Actually, yes. A fair number of agribusiness executives, agricultural and ecological scientists, and international agriculture experts believe that a large-scale shift to organic farming would not only increase the world’s food supply, but might be the only way to eradicate hunger.
This probably comes as a surprise. After all, organic farmers scorn the pesticides, synthetic fertilizers, and other tools that have become synonymous with high-yield agriculture.
Instead, organic farmers depend on raising animals for manure, growing beans, clover, or other nitrogen-fixing legumes, or making compost and other sources of fertilizer that cannot be manufactured in a chemical plant but are instead grown—which consumes land, water, and other resources. (In contrast, producing synthetic fertilizers consumes massive amounts of petroleum.) Since organic farmers can’t use synthetic pesticides, one can imagine that their fields suffer from a scourge of crop-munching bugs, fruitrotting blights, and plant-choking weeds. And because organic farmers depend on rotating crops to help control pest problems, the same field won’t grow corn or wheat or some other staple as often.
As a result, the argument goes, a world dependent on organic farming would have to farm more land than it does today—even if it meant less pollution, fewer abused farm animals, and fewer carcinogenic residues on our vegetables.
“We aren’t going to feed 6 billion people with organic fertilizer,” said Nobel Prize-winning plant breeder Norman Borlaug at a 2002 conference. “If we tried to do it, we would level most of our forest and many of those lands would be productive only for a short period of time.” Cambridge chemist John Emsley put it more bluntly: “The greatest catastrophe that the human race could face this century is not global warming but a global conversion to ‘organic farming’—an estimated 2 billion people would perish.”
In recent years, organic farming has attracted new scrutiny, not just from critics who fear that a large-scale shift in its direction would cause billions to starve, but also from farmers and development agencies who actually suspect that such a shift could better satisfy hungry populations. Unfortunately, no one had ever systematically analyzed whether in fact a widespread shift to organic farming would run up against a shortage of nutrients and a lack of yields—until recently. The results are striking.
High-Tec, Low-Impact
There are actually myriad studies from around the world showing that organic farms can produce about as much, and in some settings much more, than conventional farms. Where there is a yield gap, it tends to be widest in wealthy nations, where farmers use copious amounts of synthetic fertilizers and pesticides in a perennial attempt to maximize yields. It is true that farmers converting to organic production often encounter lower yields in the first few years, as the soil and surrounding biodiversity recover from years of assault with chemicals. And it may take several seasons for farmers to refine the new approach.

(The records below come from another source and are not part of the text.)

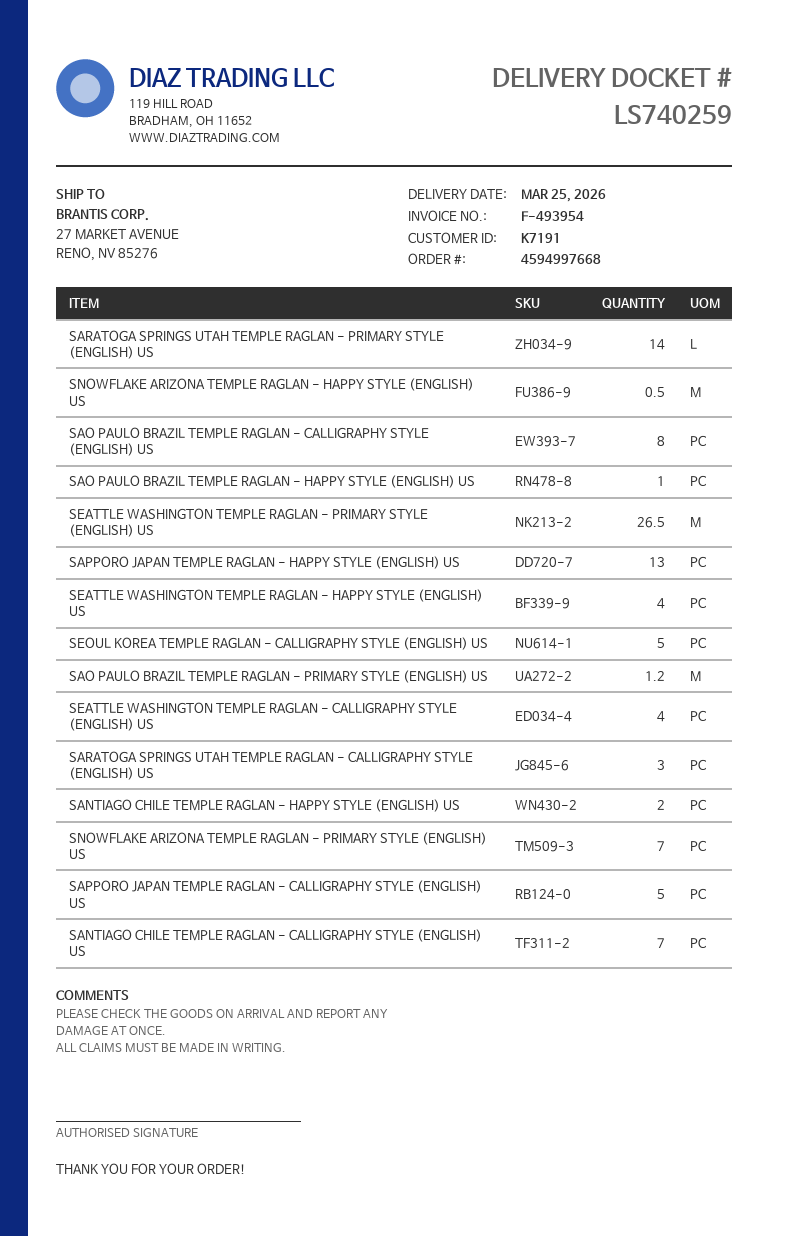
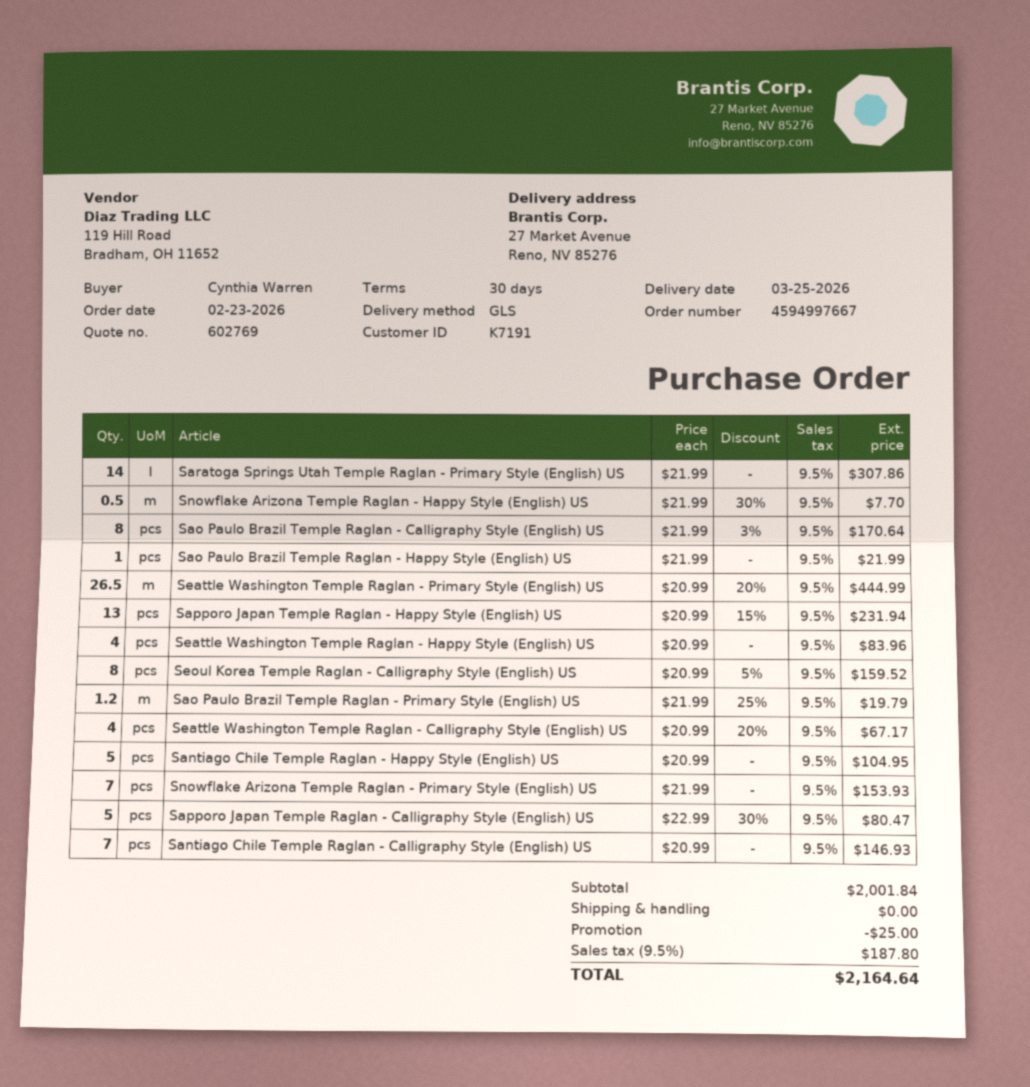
order number: 4594997668 -> 4594997667
SEOUL KOREA TEMPLE RAGLAN - CALLIGRAPHY STYLE (ENGLISH) US: 5 -> 8
SARATOGA SPRINGS UTAH TEMPLE RAGLAN - CALLIGRAPHY STYLE (ENGLISH) US: 3 -> none
SANTIAGO CHILE TEMPLE RAGLAN - HAPPY STYLE (ENGLISH) US: 2 -> 5

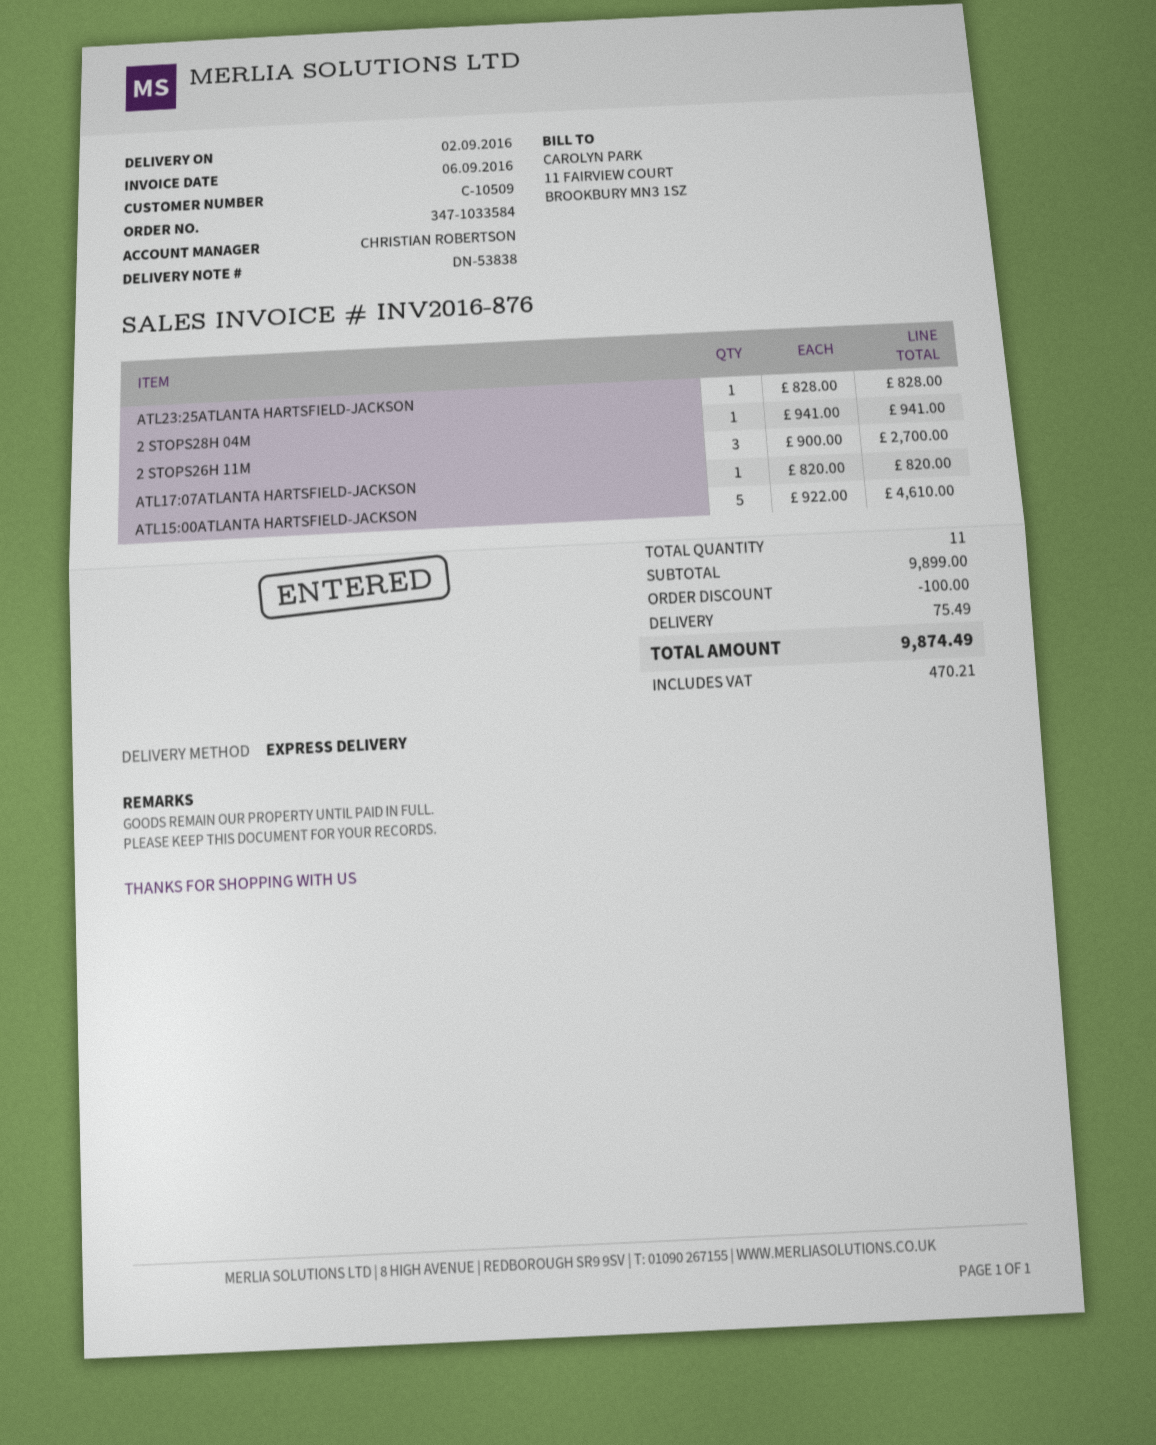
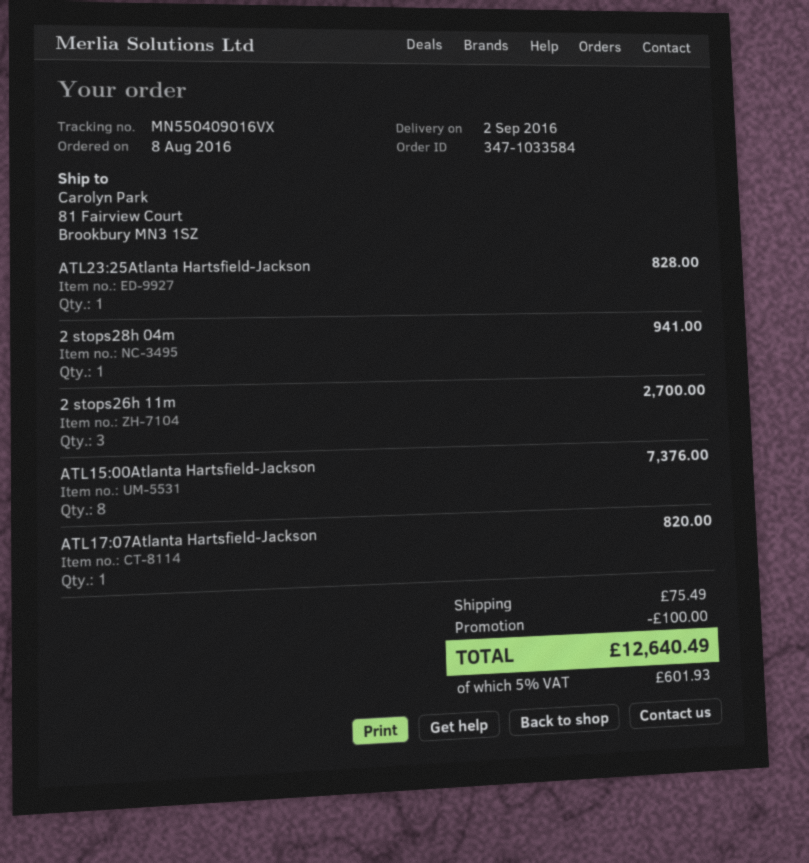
ATL15:00ATLANTA HARTSFIELD-JACKSON: 5 for 4610.00 -> 8 for 7376.00
tax: 470.21 -> 601.93
total: 9874.49 -> 12640.49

But the long-standing argument that organic farming would yield just one-third or one-half of conventional farming was based on biased assumptions and lack of data. For example, the often-cited statistic that switching to organic farming in the United States would only yield one-quarter of the food currently produced there is based on a U.S. Department of Agriculture study showing that all the manure in the United States could only meet one-quarter of the nation’s fertilizer needs—even though organic farmers depend on much more than just manure.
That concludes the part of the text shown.